Customize Requirement Keywords

Edit RBconfig.ini to customize requirement keywords:

[RequirementKeywords]
keywords = shall, must, should, will, has to, require, required

Adjust Extraction Parameters

Edit constants in pdf_analyzer.py:

MIN_REQUIREMENT_LENGTH_WORDS = 5    # Minimum sentence length
MAX_REQUIREMENT_LENGTH_WORDS = 100  # Maximum sentence length

Edit constants in highlight_requirements.py:

MAX_HIGHLIGHT_COVERAGE_PERCENT = 40  # Maximum page coverage

📊 Output Format

Excel Compliance Matrix

Sheet Name: MACHINE COMP. MATRIX

Columns Include:

Label Number
Description (requirement text)
Page number
Keyword that triggered extraction
Confidence score with color coding (NEW in v2.0)
Priority (High/Medium/Low/Security)
Category (Functional, Safety, Performance, etc.) (NEW in v2.1)
Compliance status fields
Verification fields
Notes and metadata

Starting Row: Data written from row 5 (rows 1-4 reserved for headers)

Annotated PDF

Yellow highlights on requirement text
Text annotations with label and description
Fallback annotations for oversized or unfound highlights

Processing Report (HTML)

Filename: YYYY.MM.DD_HHMMSS_Processing_Report.html

Contents:

Processing summary with total requirements extracted
Average confidence score across all requirements
File-by-file breakdown with statistics
Warnings and errors encountered
Quality metrics and visualizations
Color-coded confidence indicators

🧪 Testing

Run the comprehensive test suite:

# All tests (from project root)
pytest -v

# Specific test file
pytest tests/test_gui.py -v

# Specific test
pytest tests/test_gui.py::test_threading_fix_prevents_double_start -v

# With coverage
pytest --cov=. --cov-report=html

Test Coverage (270+ tests organized in tests/ directory):

✅ GUI components (8 tests) - Threading, UI elements, user interactions
✅ Excel writer functionality (3 tests) - Matrix generation, formatting
✅ PDF highlighting (2 tests) - Annotation, highlight validation
✅ BASIL integration (25 tests) - Export, import, validation, merge strategies
✅ Report generator - HTML report generation with statistics
✅ Database models and services (v3.0 in progress) - SQLAlchemy ORM tests
✅ Language detection (v3.0 in progress) - Multilingual support tests
✅ Multilingual NLP (v3.0 in progress) - Multi-language extraction tests
✅ Integration tests - End-to-end workflow validation
✅ Thread safety tests - Concurrent operations validation

Current Status: 263 passing, 4 pre-existing failures (unrelated to core functionality), 3 pre-existing errors

📚 Documentation

CLAUDE.md - Comprehensive developer guide for AI assistants
NLP_IMPROVEMENT_ANALYSIS.md - Detailed technical analysis of improvements
RELEASE_NOTES_v2.0.md - Version 2.0 release notes

🔧 Tech Stack

Core Dependencies (v2.1.1)

UI Framework: PySide6 (Qt for Python)
PDF Processing: PyMuPDF (fitz)
NLP Engine: spaCy 3.4.4 with en_core_web_sm model
Data Handling: Pandas, openpyxl
Export Formats: JSON-LD (SPDX 3.0.1), HTML reports
Testing: pytest, pytest-qt (270+ tests)
Threading: QThread for non-blocking operations
Configuration: ConfigParser, JSON

v3.0 Additional Dependencies (In Development)
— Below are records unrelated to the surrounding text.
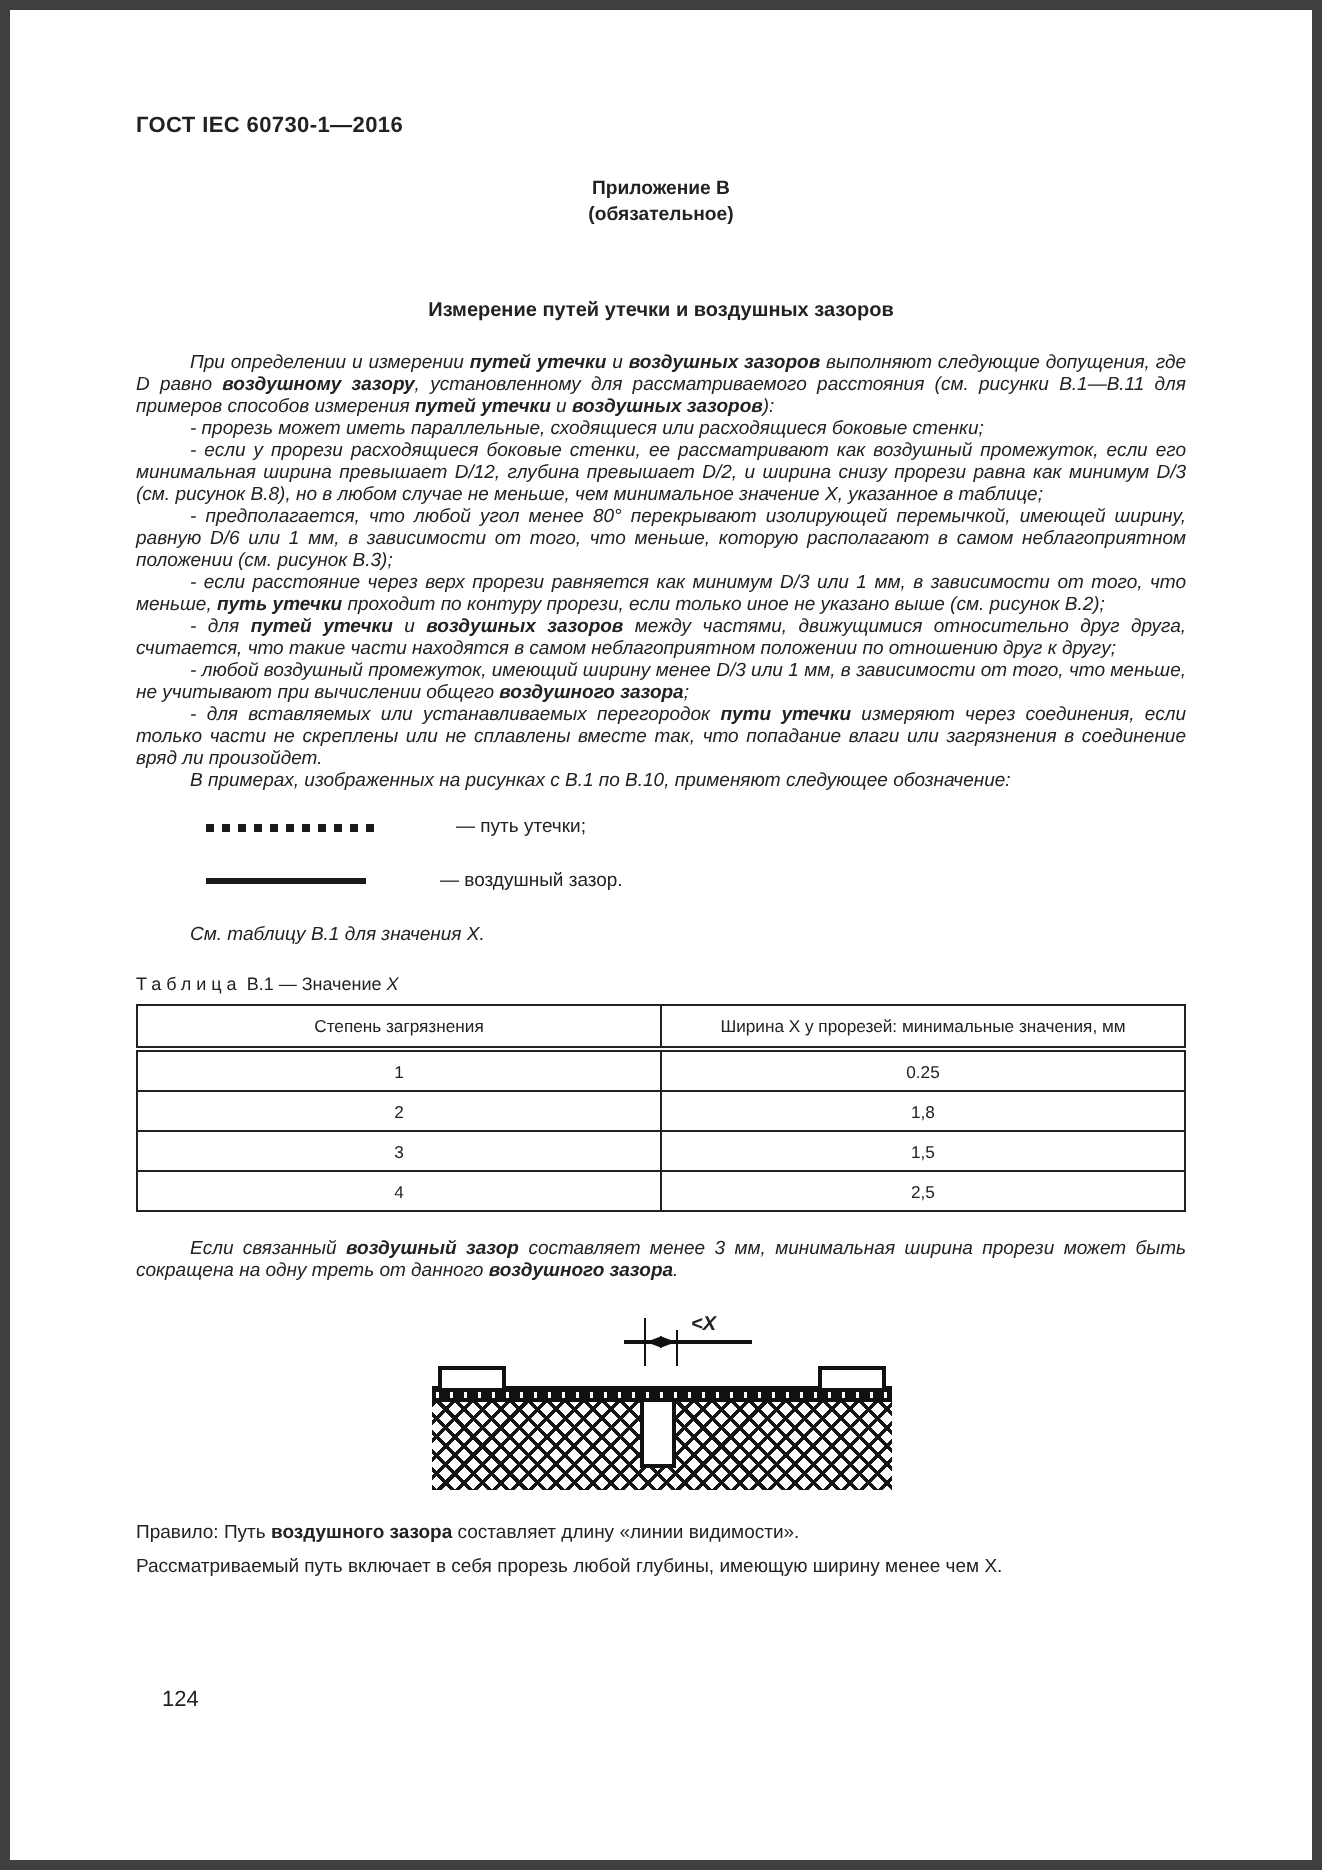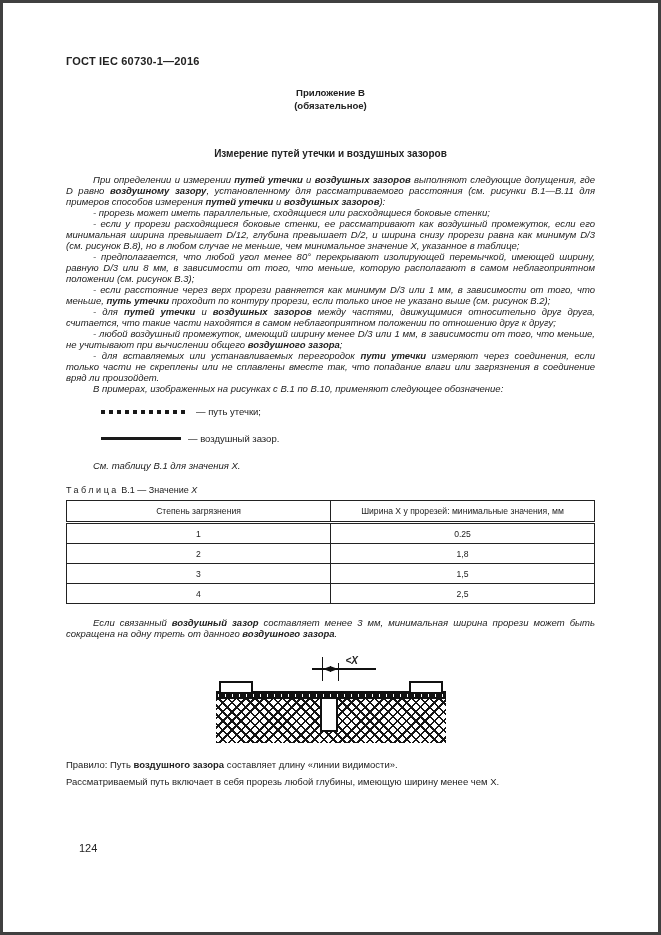--- a/index.html
+++ b/index.html
@@ -1,36 +1,36 @@
 <!DOCTYPE html>
 <html><head>
 <meta charset="utf-8">
 <style>
   html,body{margin:0;padding:0;background:#fff;}
   .page{
     position:relative;
     width:661px;height:935px;
     box-sizing:border-box;
     background:#fff;
-    border:3px solid #404040;
+    border:5px solid #404040;
     font-family:"Liberation Sans",sans-serif;
     color:#222;
     overflow:hidden;
   }
   .content{
     position:absolute;left:63px;right:63px;top:52px;
   }
   .doc-code{font-size:11px;font-weight:bold;letter-spacing:.2px;}
   .annex{ text-align:center;font-weight:bold;font-size:9.6px;line-height:13px;margin-top:19px;}
   .main-title{text-align:center;font-weight:bold;font-size:10px;margin-top:36px;}
   .body-text{margin-top:15px;font-style:italic;font-size:9.5px;line-height:11px;text-align:justify;}
   .para{text-indent:27px;}
   .para b{font-weight:bold;}
   .legend{margin-top:12px;font-size:9.5px;}
-  .legend-row{display:flex;align-items:center;margin-top:16px;margin-left:35px;}
+  .legend-row{display:flex;align-items:center;margin-top:16px;margin-left:35px;gap:30px;}
   .legend-row:first-child{margin-top:4px;}
   .swatch-dotted{width:88px;height:4px;margin-right:7px;
     background:repeating-linear-gradient(90deg,#1a1a1a 0 4px,transparent 4px 8px);}
   .swatch-solid{width:80px;height:3px;margin-right:7px;background:#1a1a1a;}
   .see-note{margin-top:16px;font-style:italic;font-size:9.5px;text-indent:27px;}
   .tbl-caption{margin-top:14px;font-size:9px;}
   .tbl-caption .spaced{letter-spacing:2.5px;}
   .tbl-caption .var{font-style:italic;}
   table.b1{width:100%;border-collapse:collapse;margin-top:5px;font-size:8.6px;}
   table.b1 th{font-weight:normal;height:18px;border:1.6px solid #222;border-bottom:3px double #222;padding:1px 16px;text-align:center;}
@@ -80,21 +80,21 @@
       <div>Приложение В</div>
       <div>(обязательное)</div>
     </div>
 
     <div class="main-title">Измерение путей утечки и воздушных зазоров</div>
 
     <div class="body-text">
         <div class="para">При определении и измерении <b>путей утечки</b> и <b>воздушных зазоров</b> выполняют следующие допущения, где D равно <b>воздушному зазору</b>, установленному для рассматриваемого расстояния (см. рисунки В.1—В.11 для примеров способов измерения <b>путей утечки</b> и <b>воздушных зазоров</b>):</div>
         <div class="para">- прорезь может иметь параллельные, сходящиеся или расходящиеся боковые стенки;</div>
         <div class="para">- если у прорези расходящиеся боковые стенки, ее рассматривают как воздушный промежуток, если его минимальная ширина превышает D/12, глубина превышает D/2, и ширина снизу прорези равна как минимум D/3 (см. рисунок В.8), но в любом случае не меньше, чем минимальное значение X, указанное в таблице;</div>
-        <div class="para">- предполагается, что любой угол менее 80° перекрывают изолирующей перемычкой, имеющей ширину, равную D/3 или 8 мм, в зависимости от того, что меньше, которую располагают в самом неблагоприятном положении (см. рисунок В.3);</div>
+        <div class="para">- предполагается, что любой угол менее 80° перекрывают изолирующей перемычкой, имеющей ширину, равную D/6 или 1 мм, в зависимости от того, что меньше, которую располагают в самом неблагоприятном положении (см. рисунок В.3);</div>
         <div class="para">- если расстояние через верх прорези равняется как минимум D/3 или 1 мм, в зависимости от того, что меньше, <b>путь утечки</b> проходит по контуру прорези, если только иное не указано выше (см. рисунок В.2);</div>
         <div class="para">- для <b>путей утечки</b> и <b>воздушных зазоров</b> между частями, движущимися относительно друг друга, считается, что такие части находятся в самом неблагоприятном положении по отношению друг к другу;</div>
         <div class="para">- любой воздушный промежуток, имеющий ширину менее D/3 или 1 мм, в зависимости от того, что меньше, не учитывают при вычислении общего <b>воздушного зазора</b>;</div>
         <div class="para">- для вставляемых или устанавливаемых перегородок <b>пути утечки</b> измеряют через соединения, если только части не скреплены или не сплавлены вместе так, что попадание влаги или загрязнения в соединение вряд ли произойдет.</div>
         <div class="para">В примерах, изображенных на рисунках с В.1 по В.10, применяют следующее обозначение:</div>
       </div>
 
     <div class="legend">
       <div class="legend-row">
         <div class="swatch-dotted"></div>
Database: SQLAlchemy (PostgreSQL/SQLite support)
Multilingual NLP: spaCy models for FR, DE, IT, ES, PT
Language Detection: langdetect, pycld2
Concurrency: Threading locks for database operations

📈 NLP Improvements Timeline

Phase 1: Critical Fixes (2025-11)

Fixed substring keyword matching
Added sentence length validation
Added highlight size validation
Result: 93% reduction in full-page highlights

Phase 2: Performance & Quality (2025-11)

Implemented spaCy model caching
Added advanced text preprocessing
Introduced confidence scoring system
Result: 3-5x faster processing + quality metrics

Phase 3: Advanced Features (2025-11)

Multi-column layout handling
Requirement pattern matching
Missed sequence fallback
Result: Complex PDF support + transparency

🎯 Use Cases

Regulatory Compliance: Extract requirements from standards and regulations
Technical Specifications: Process engineering specification documents
Contract Analysis: Identify contractual requirements and obligations
Quality Assurance: Create compliance matrices for verification
Requirements Engineering: Support requirements management workflows

🐛 Known Limitations

PDF Format Requirements: Works best with text-based PDFs (not scanned images). OCR support planned for v2.5+
Language Support: Currently optimized for English documents. Note: Multilingual support (v3.0) is in active development with language detection and support for French, German, Italian, Spanish, and Portuguese
Template Dependency: Excel template must contain "MACHINE COMP. MATRIX" sheet name exactly
Pattern-Enhanced Detection: Uses combination of keywords and NLP patterns for requirement identification

🚧 Features in Development

The following features are actively being developed for v3.0:

Multilingual Extraction: Language detection and NLP support for French, German, Italian, Spanish, Portuguese
- Modules: language_detector.py, language_config.py, multilingual_nlp.py, pdf_analyzer_multilingual.py
- Status: Core functionality implemented, integration testing in progress
Database Backend: SQLAlchemy-based persistence layer with PostgreSQL/SQLite support
- Modules: database/models.py, database/services/, database/database.py
- Features: Project management, document tracking, requirement versioning, processing sessions, change history
- Status: Models complete, services in development

🤝 Contributing

Contributions are welcome! Please:

Fork the repository
Create a feature branch (git checkout -b feature/AmazingFeature)
Commit your changes (git commit -m 'Add some AmazingFeature')
Push to the branch (git push origin feature/AmazingFeature)
Open a Pull Request

Testing: Ensure all tests pass before submitting PR

pytest -v

📝 License

This project is licensed under the GNU General Public License v3.0 - see the LICENSE file for details.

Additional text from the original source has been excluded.